REQUIREMENT
Entries below include pictures. Output exactly the lines from the one with "Сумка Nash Stove: 13" down to the one with "Leopard Tied Halter", both ends included, and leave the pictures out.

SOURCE MATERIAL
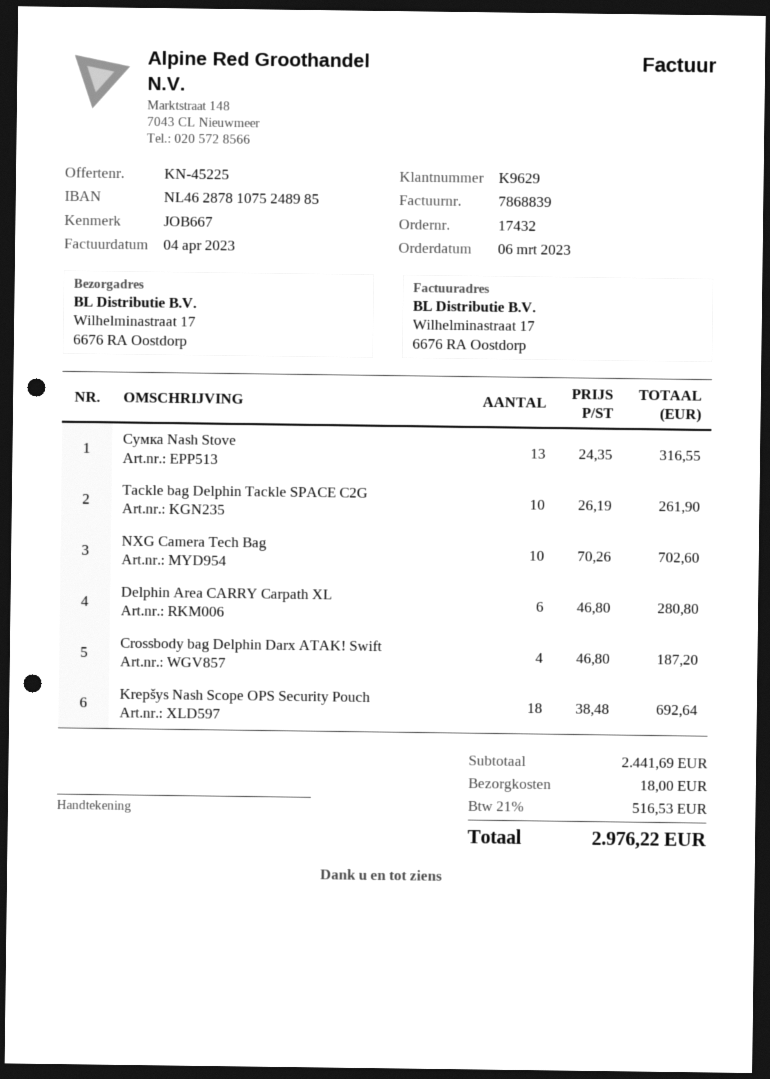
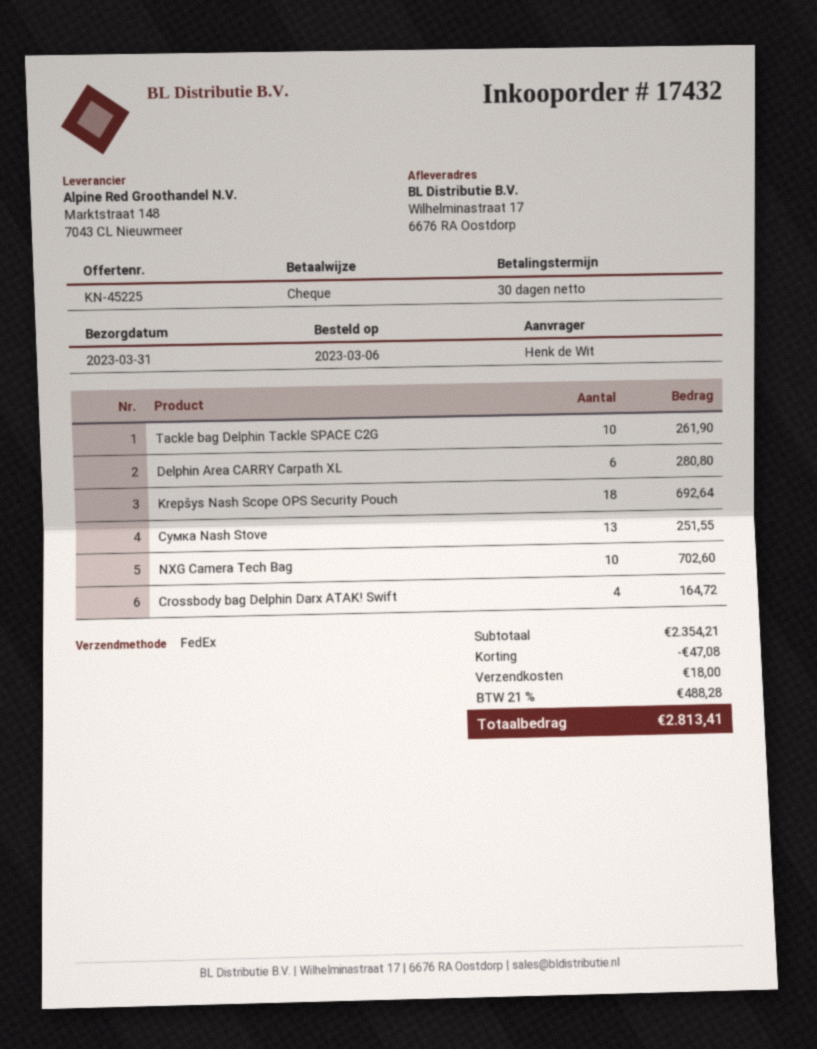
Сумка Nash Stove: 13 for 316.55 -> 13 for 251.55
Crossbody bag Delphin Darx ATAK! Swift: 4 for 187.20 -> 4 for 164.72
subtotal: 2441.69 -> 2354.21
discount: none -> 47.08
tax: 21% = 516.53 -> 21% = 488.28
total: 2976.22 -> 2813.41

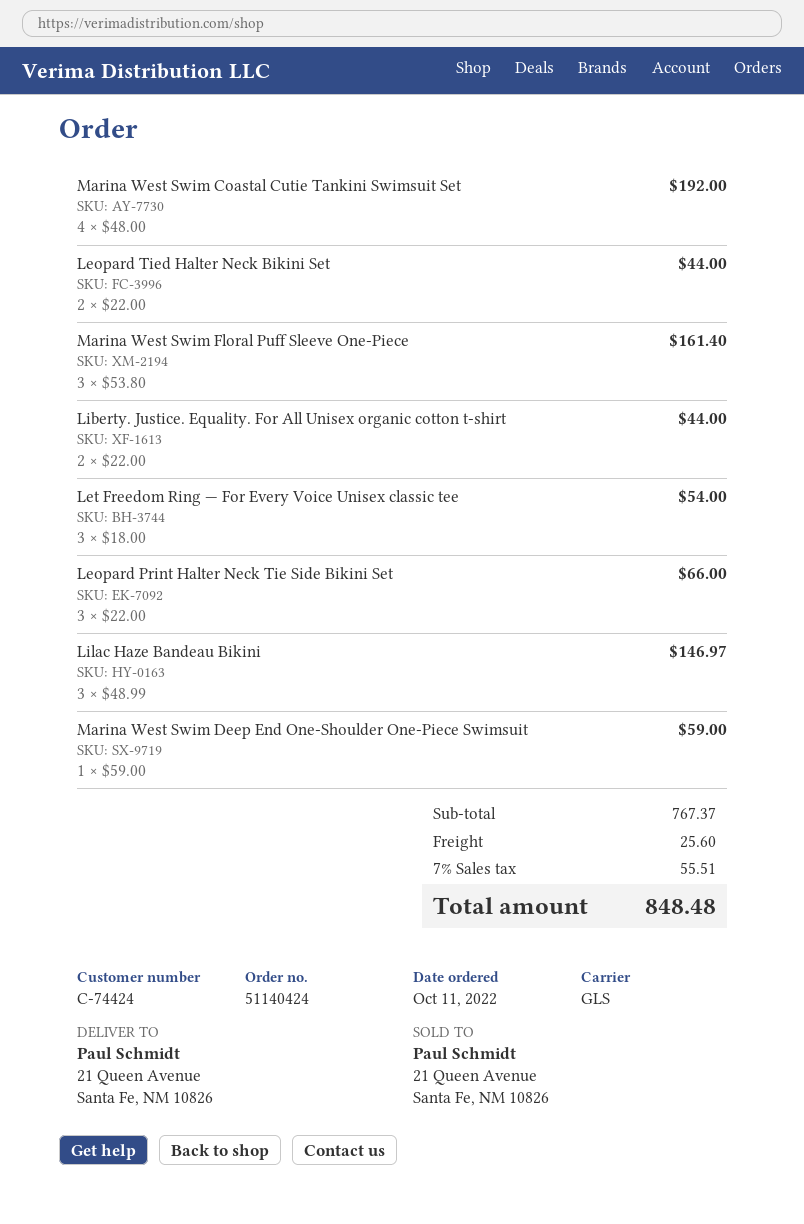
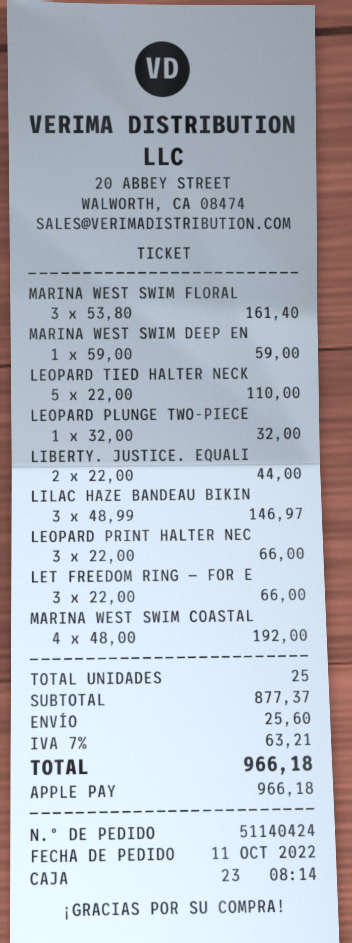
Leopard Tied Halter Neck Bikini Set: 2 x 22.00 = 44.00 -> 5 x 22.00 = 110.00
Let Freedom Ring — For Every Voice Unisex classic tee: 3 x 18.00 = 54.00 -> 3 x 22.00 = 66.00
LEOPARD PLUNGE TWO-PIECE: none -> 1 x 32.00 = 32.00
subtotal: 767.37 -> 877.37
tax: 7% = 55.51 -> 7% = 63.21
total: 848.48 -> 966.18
* * *
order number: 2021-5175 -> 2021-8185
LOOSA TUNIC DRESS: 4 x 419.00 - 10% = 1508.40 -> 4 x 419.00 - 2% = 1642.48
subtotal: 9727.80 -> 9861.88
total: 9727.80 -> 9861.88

WRITTEN REPLY
Сумка Nash Stove: 13 for 316.55 -> 13 for 251.55
Crossbody bag Delphin Darx ATAK! Swift: 4 for 187.20 -> 4 for 164.72
subtotal: 2441.69 -> 2354.21
discount: none -> 47.08
tax: 21% = 516.53 -> 21% = 488.28
total: 2976.22 -> 2813.41

Leopard Tied Halter Neck Bikini Set: 2 x 22.00 = 44.00 -> 5 x 22.00 = 110.00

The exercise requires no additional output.